Speech Emotion Recognition using Machine Learning

2025-06-28 16:29:37 - Adil Khan

Project Title

Project Area of Specialization Artificial IntelligenceProject Summary

Speech emotion recognition is a challenging task primarily because of inter and intra speech to emotion variability. Thus identifying the discriminative acoustic features that can infer human emotions both correctly and in real-time is still an open research problem. Automated real time emotion recognition has a wide range of applications in diverse fields which use human emotional reactions. The application areas include (though not limited to): health care, marketing, assisted living, and human-robot interaction. For this purpose, different smart devices, because of their continuous use, can potentially act as human sensors. These smart devices include smartwatch and smartphones. These devices are capable of capturing real-time speech signals, and send data to cloud or mobile app for human emotion recognition. In this project, we will research and develop a speech-emotion recognition system.

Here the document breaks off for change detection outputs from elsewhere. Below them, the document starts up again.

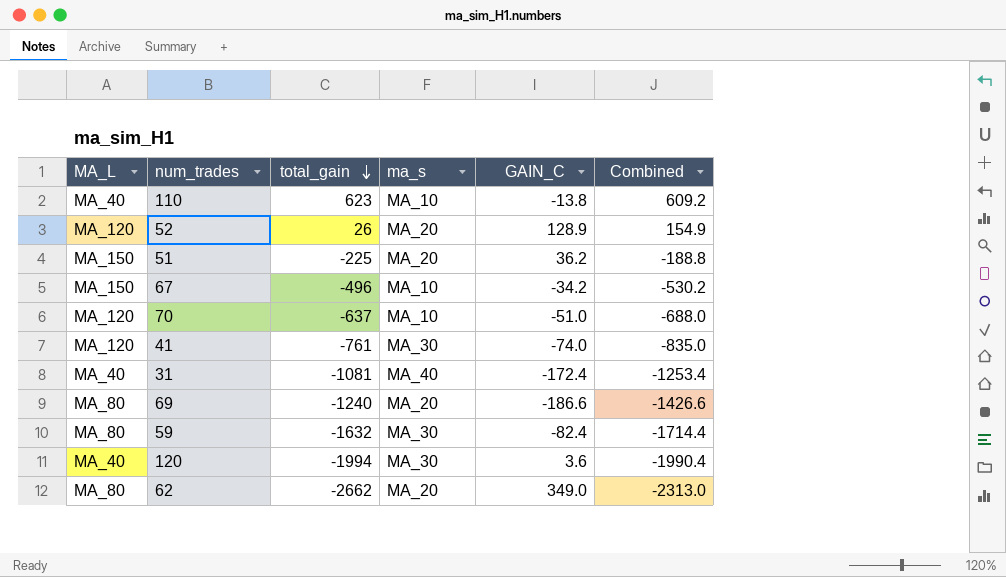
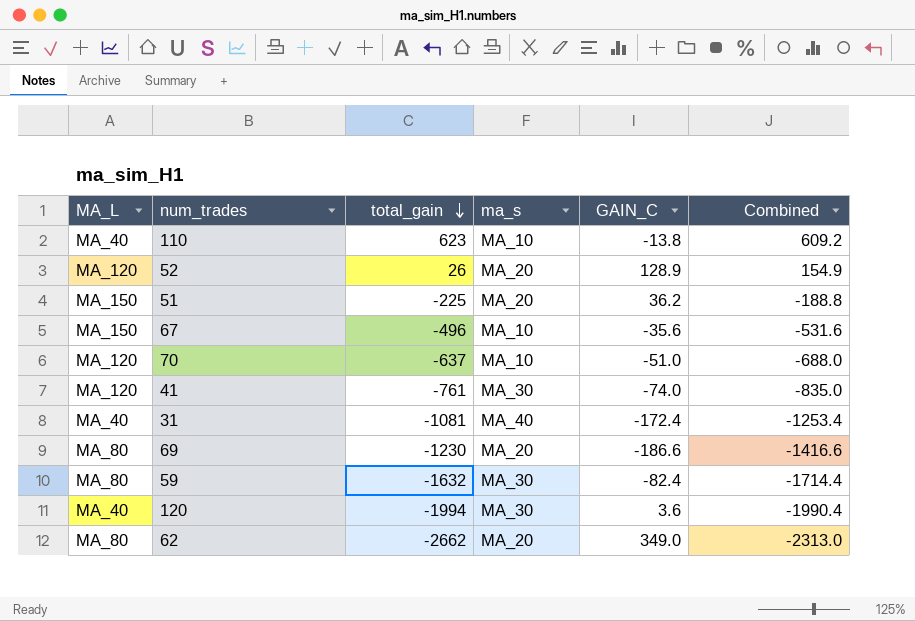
67 | GAIN_C: -34.2 -> -35.6
67 | Combined: -530.2 -> -531.6
69 | total_gain: -1240 -> -1230
69 | Combined: -1426.6 -> -1416.6

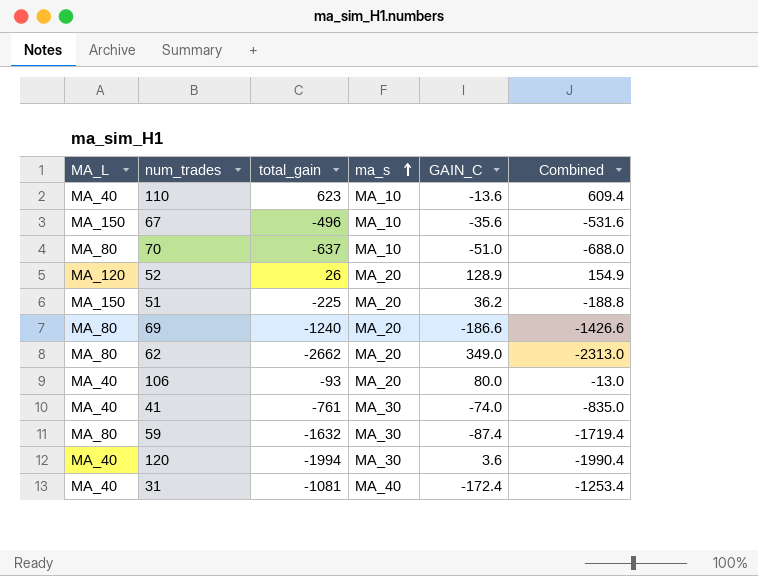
row order: total_gain descending -> ma_s ascending
110 | GAIN_C: -13.8 -> -13.6
110 | Combined: 609.2 -> 609.4
70 | MA_L: MA_120 -> MA_80
69 | total_gain: -1230 -> -1240
69 | Combined: -1416.6 -> -1426.6
row 106: none -> MA_40 | -93 | MA_20 | 80.0 | -13.0
41 | MA_L: MA_120 -> MA_40
59 | GAIN_C: -82.4 -> -87.4
59 | Combined: -1714.4 -> -1719.4

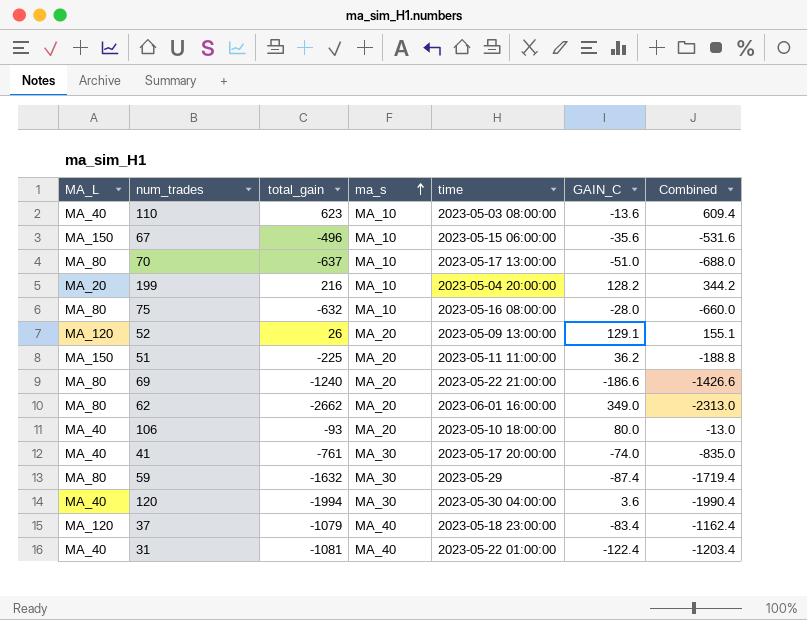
column time | position: none -> 5
row 199: none -> MA_20 | 216 | MA_10 | 2023-05-04 20:00:00 | 128.2 | 344.2
row 75: none -> MA_80 | -632 | MA_10 | 2023-05-16 08:00:00 | -28.0 | -660.0
52 | GAIN_C: 128.9 -> 129.1
52 | Combined: 154.9 -> 155.1
row 37: none -> MA_120 | -1079 | MA_40 | 2023-05-18 23:00:00 | -83.4 | -1162.4
31 | GAIN_C: -172.4 -> -122.4
31 | Combined: -1253.4 -> -1203.4

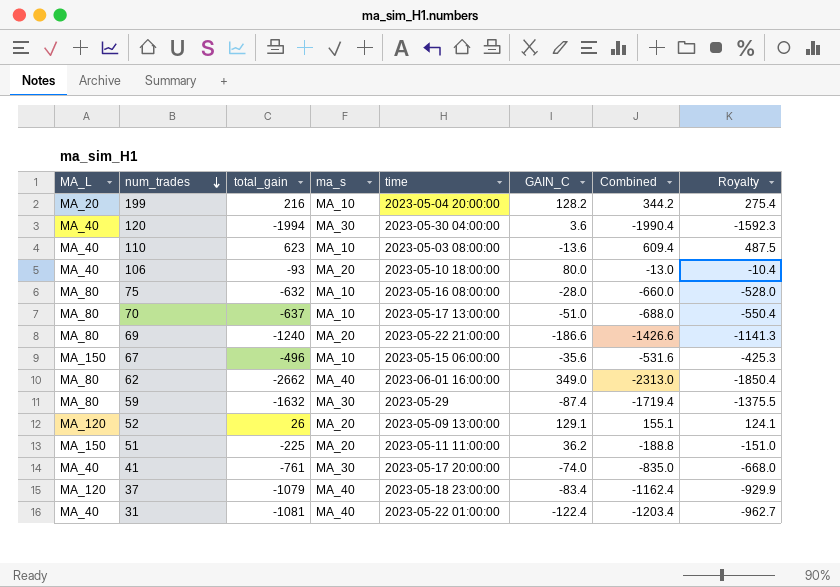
row order: ma_s ascending -> num_trades descending
column Royalty | formula: none -> [Combined] * 0.8
62 | ma_s: MA_20 -> MA_40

The system will be able to recognize various emotions like anger, boredom, disgust, fear, happiness, sadness, and neutral state. This set of emotional states is widely used for emotion recognition purposes. The system will detect the emotions from the voice by extracting meaningful features and using machine learning algorithms. Previous research in this field is mostly focused on handcrafted features and traditional convolutional neural network (CNN) models are used to extract high-level features from speech spectrograms to increase the recognition accuracy. However; the proposed methodologies have high computational cost. In our Final Year Project (FYP), we plan to propose a novel lightweight method that can infer emotions from speech in real-time. In addition to this, we aim to record speech samples from individuals using a voice recorder, smartwatch, and smartphone simultaneously. This way we will be able to implement and evaluate our proposed approach on a large and diverse dataset. Moreover, we will also be able to evaluate and compare the accuracy of different speech sampling devices. Our aim is to develop a method that will predict emotions from speech samples collected from smart devices, since these smart devices are human sensors, and they can ubiquitously infer the emotional state of its owner.

Project Objectives

Humans tend to convey messages not just by using the spoken words but by also using their tones, body language, and expressions. The same message spoken in two different manners can have very different meanings. The objective of this FYP is to study and develop a Speech to Emotion Recognition (SER) system that can find notable and discriminatory features from speech signals to reflect a speaker's emotional state in real-time from their acoustic signals logged from a smart device e.g., a smartwatch and smartphone. For comparison purposes, we will collect the same speech samples from a dedicated voice recorder. The application is used to achieve various goals, in robotics, health care, independent living, marketing, education and entertainment industries. In order to effectively utilise data to get emotion and affective health which take into account the richness of everyday life, we need to measure affective states unobtrusively during these situations. Smart devices like smartphones and smartwatches include sensors, which have the potential to act as human sensors, and thus could provide rich and accessible information in this respect. Moreover, another objective of this project is to take speech samples from individuals using a voice recorder belonging to different demographics to increase our dataset on this vertical as well.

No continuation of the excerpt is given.